When you reach the line containing "X X 98 72 X" in the data below, begin returning lines exactly as written, and stop once the line containing "79 25 51 X 93" has been returned.

DATA TO PROCESS
━━━━━━━━━━━━━━━━

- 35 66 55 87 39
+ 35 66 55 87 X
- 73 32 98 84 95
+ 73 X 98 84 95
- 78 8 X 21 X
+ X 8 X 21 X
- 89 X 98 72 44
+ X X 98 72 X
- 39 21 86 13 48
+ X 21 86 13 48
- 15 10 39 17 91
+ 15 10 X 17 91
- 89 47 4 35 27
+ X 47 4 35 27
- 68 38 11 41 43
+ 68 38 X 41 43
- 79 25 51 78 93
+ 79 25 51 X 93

━━━━━━━━━━━━━━━━

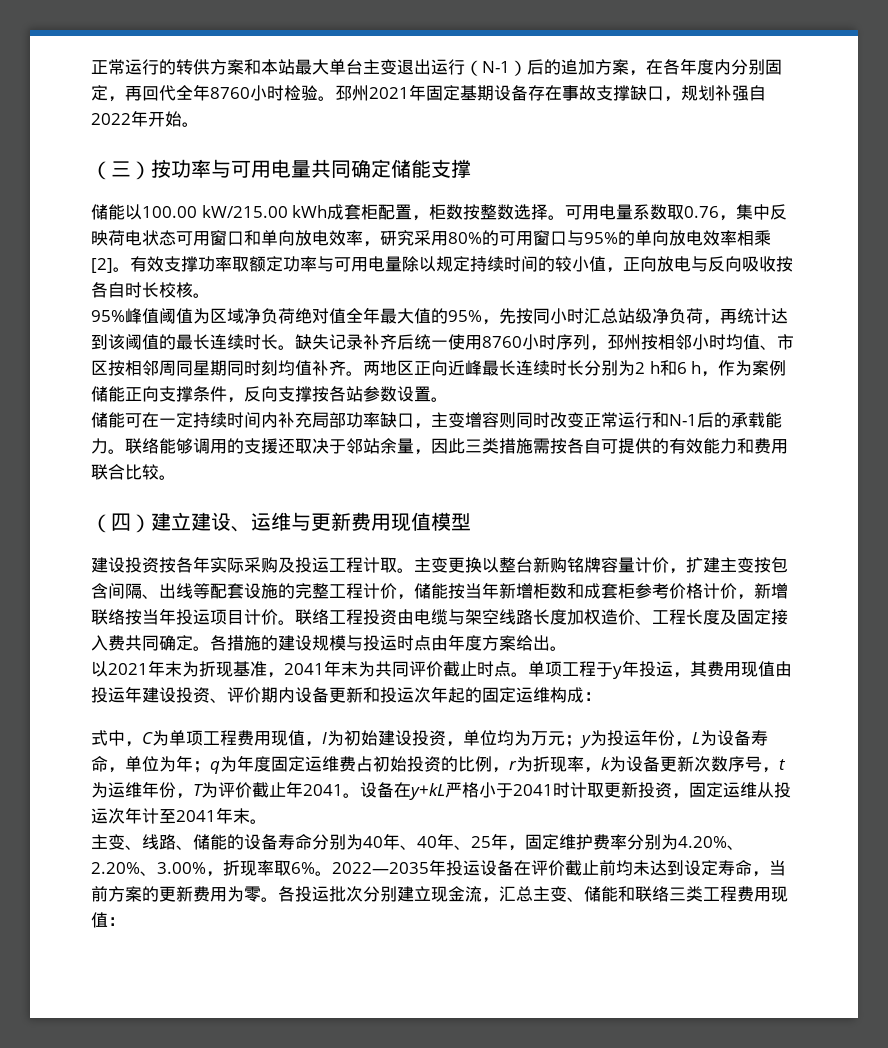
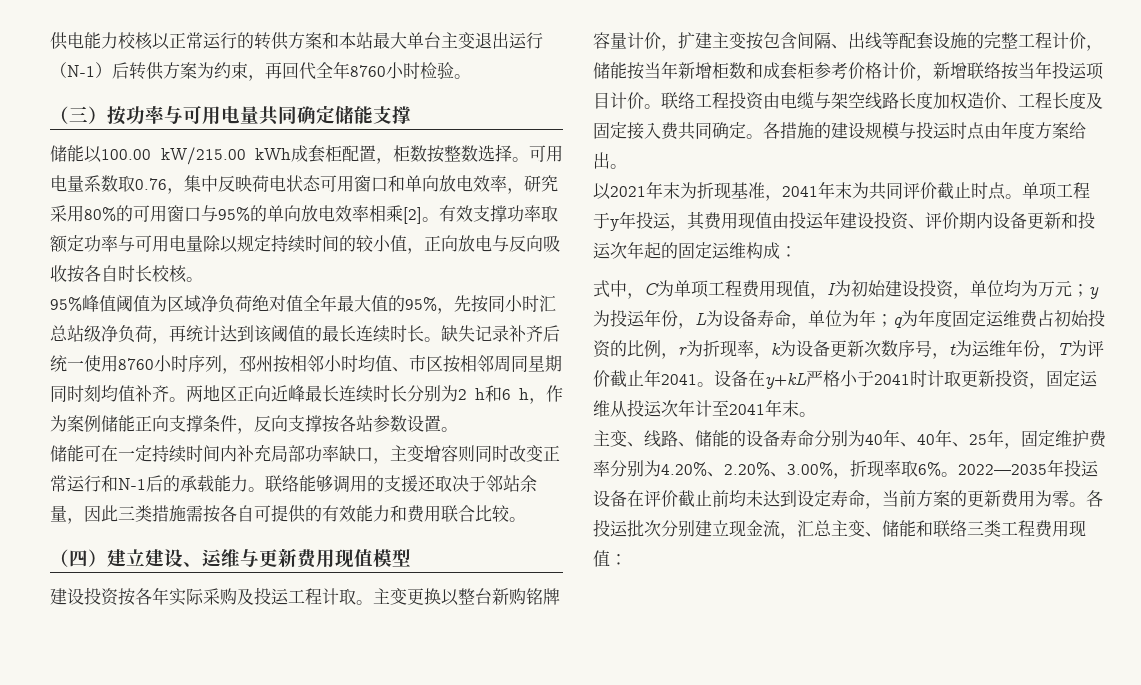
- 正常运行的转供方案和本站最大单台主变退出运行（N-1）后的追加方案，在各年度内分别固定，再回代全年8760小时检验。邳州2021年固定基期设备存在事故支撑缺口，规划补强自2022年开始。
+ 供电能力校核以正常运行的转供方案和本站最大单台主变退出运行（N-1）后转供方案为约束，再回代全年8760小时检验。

━━━━━━━━━━━━━━━━

RESULT OF THE TASK
+ X X 98 72 X
- 39 21 86 13 48
+ X 21 86 13 48
- 15 10 39 17 91
+ 15 10 X 17 91
- 89 47 4 35 27
+ X 47 4 35 27
- 68 38 11 41 43
+ 68 38 X 41 43
- 79 25 51 78 93
+ 79 25 51 X 93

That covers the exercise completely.